May Grower's Calendar


Finish preparing remaining beds for early summer sowing. May is the time to get those outdoor beds ready for early summer transplanting. Fork over and rake. Don't tread!

To do List

  • Earth up potatoes as the plants develop – covering stem with soil encourages potato growth.
  • Put protective barrier around your carrots to thwart the dastardly carrot root fly.
  • Regularly hoe weeds and mulch.
  • Water outdoors if required and also continue your watering and ventilation routine in the polytunnel or greenhouse.
  • Support tomato plants as they grow and remove the side shoots as they appear (in the angle between the stem and the trusses). As plants start to flower, tap the flowers to spread pollen and improve fruiting.
  • Be vigilant for pests and diseases (e.g. carrot root fly, aphids, caterpillars, rabbits, slugs and snails).
  • Support your pea and bean plants - twiggy sticks, pea netting, timber supports with chicken wire, or existing fence or hedge.
  • Pinch out the growing tips of broad beans plants to help prevent Blackfly.

Sowing Seeds

May is the last chance to catch up on seed sowing. It's a good month for sowing, especially if you get the seeds in before the middle of the month and many of the crops you sow in May will catch up with seeds sown in earlier months.

Indoors for planting on later: basil, dill, coriander, courgette, cucumber, sweet corn, melon, pumpkins, marrow, summer savory (great companion herb for growing and cooking with Broad Beans).
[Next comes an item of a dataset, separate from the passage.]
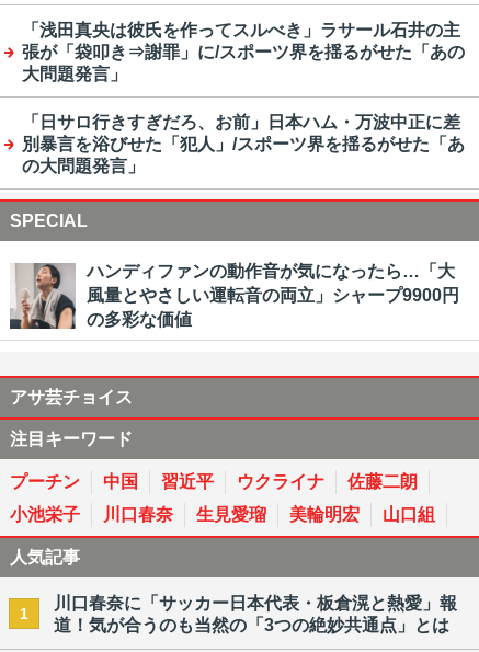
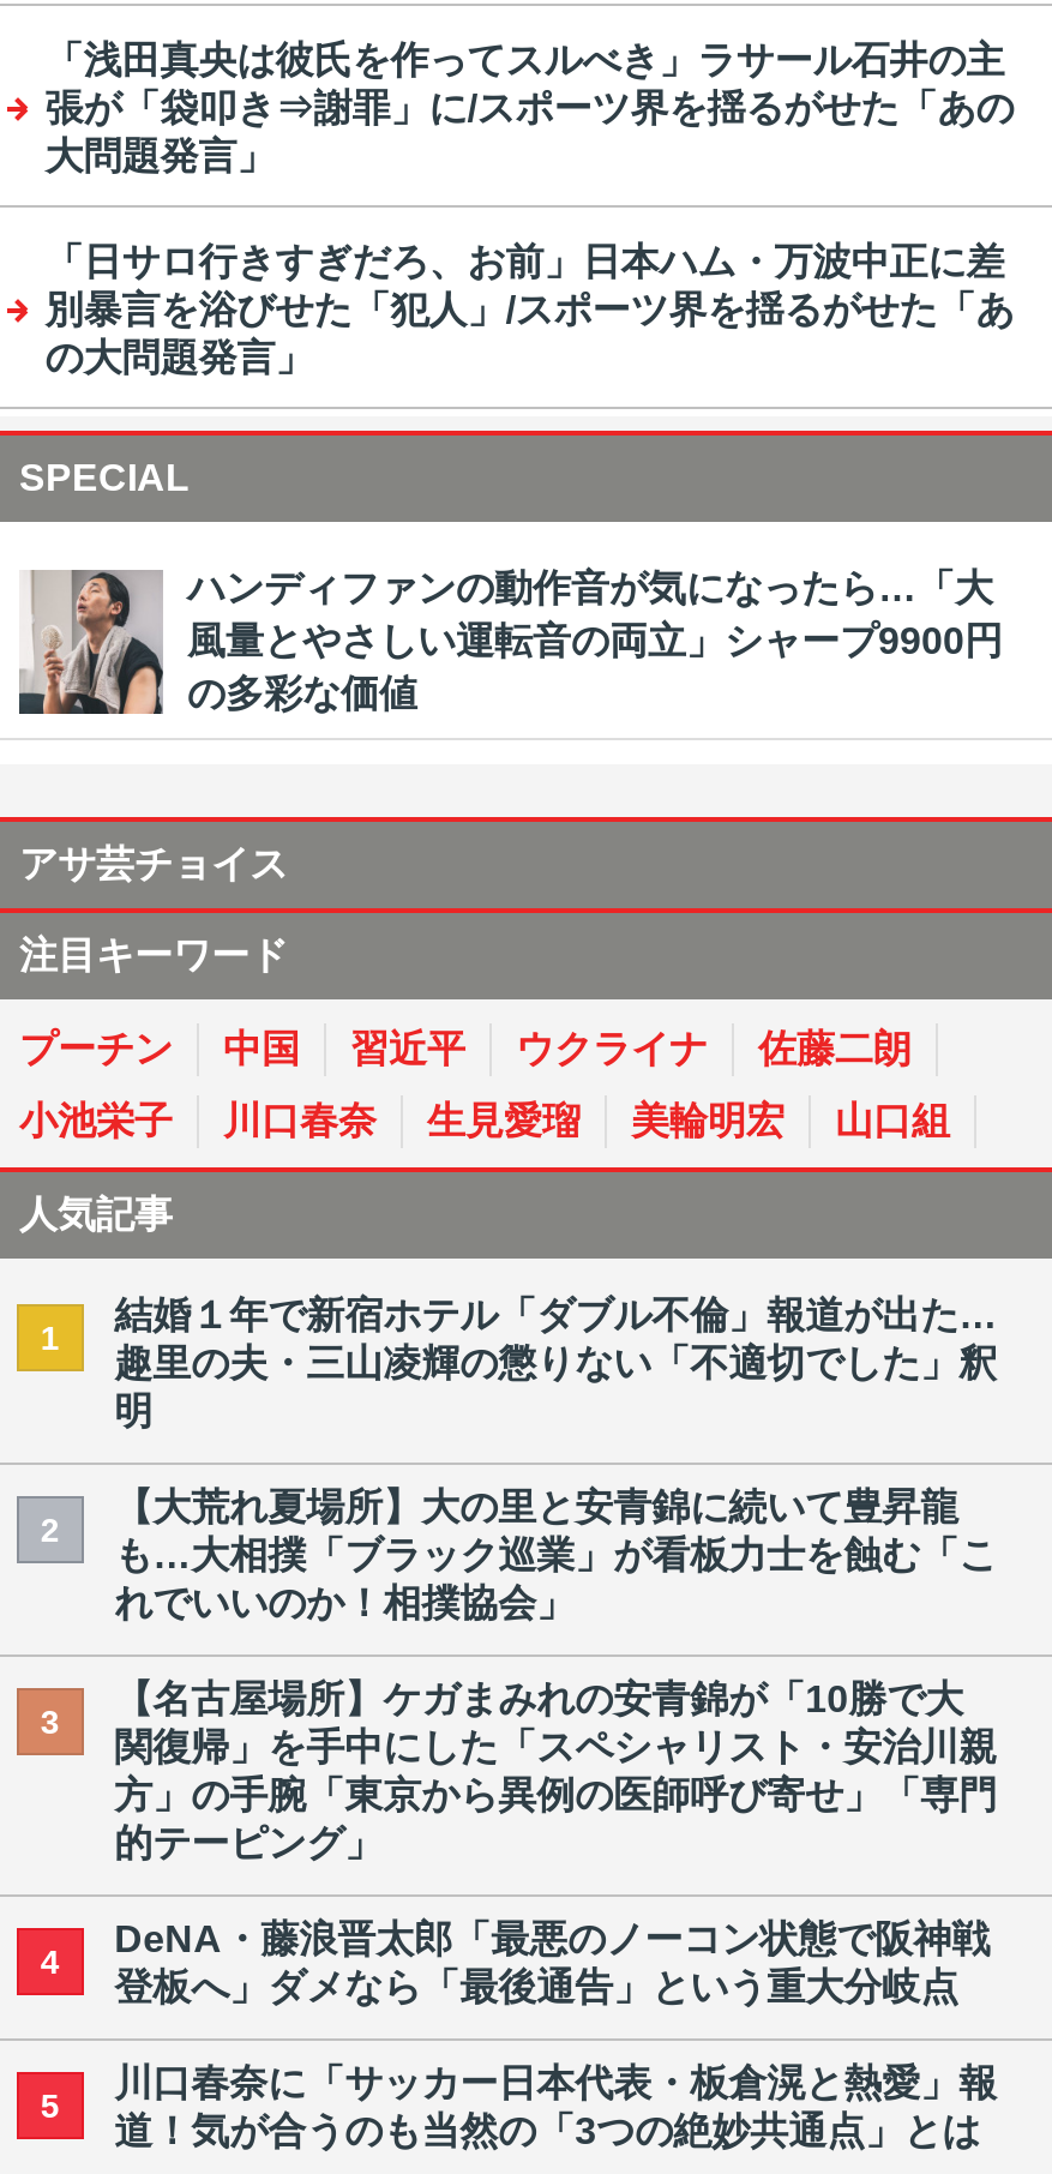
none -> [40,1295,997,1548] 結婚１年で新宿ホテル「ダブル不倫」報道が出た… | 趣里の夫・三山凌輝の懲りない「不適切でした」釈 | 明 | 2
none -> [40,1487,997,1740] 【大荒れ夏場所】大の里と安青錦に続いて豊昇龍 | も…大相撲「ブラック巡業」が看板力士を蝕む「こ | れでいいのか！相撲協会」 | 3
none -> [40,1678,997,1980] 【名古屋場所】ケガまみれの安青錦が「10勝で大 | 関復帰」を手中にした「スペシャリスト・安治川親 | 方」の手腕「東京から異例の医師呼び寄せ」「専門 | 的テーピング」 | 4
none -> [40,1918,990,2124] DeNA・藤浪晋太郎「最悪のノーコン状態で阪神戦 | 登板へ」ダメなら「最後通告」という重大分岐点 | 5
Outdoors: winter cauliflower, cabbage, kale, spinach, sprouting broccoli, leeks, beans (French, Runner, Climbing French), beetroot, parsnip, turnip, swedes, radish, lettuce, peas, broccoli, rocket, carrots. You could also try an extra harvest of early spuds by planting an additional row wherever you can accommodate them.

Planting Out

Harden off and begin to plant out seedlings you have lovingly raised indoors – e.g. tomatoes, cucumber, peppers, chilli-pepper, celery, celeriac, brussels sprouts, sprouting broccoli, cabbages, sweet corn, leeks. Sweet potatoes – not related to the humble spud (and therefore not susceptible to blight!) they prefer a sandy soil and do not like a rich soil. They must be harvested before the first frosts in winter and like pumpkins, left to dry for about ten days in the sun before storage.

Harvesting what's in season?

May is another tricky "gap" month as stores continue to dwindle. You may however start getting some new spuds, particularly if you sowed an early crop in the polytunnel back in February. Continue picking asparagus, radish, rhubarb, cabbage, cauliflower, spinach and chard. May is likely to see the first real bumper salad leaves like lettuce and rocket – as well as the first garlic, beetroot and globe artichokes. The end of this month sees the first of the real (i.e. out-doored reared, grass fed) spring lambs.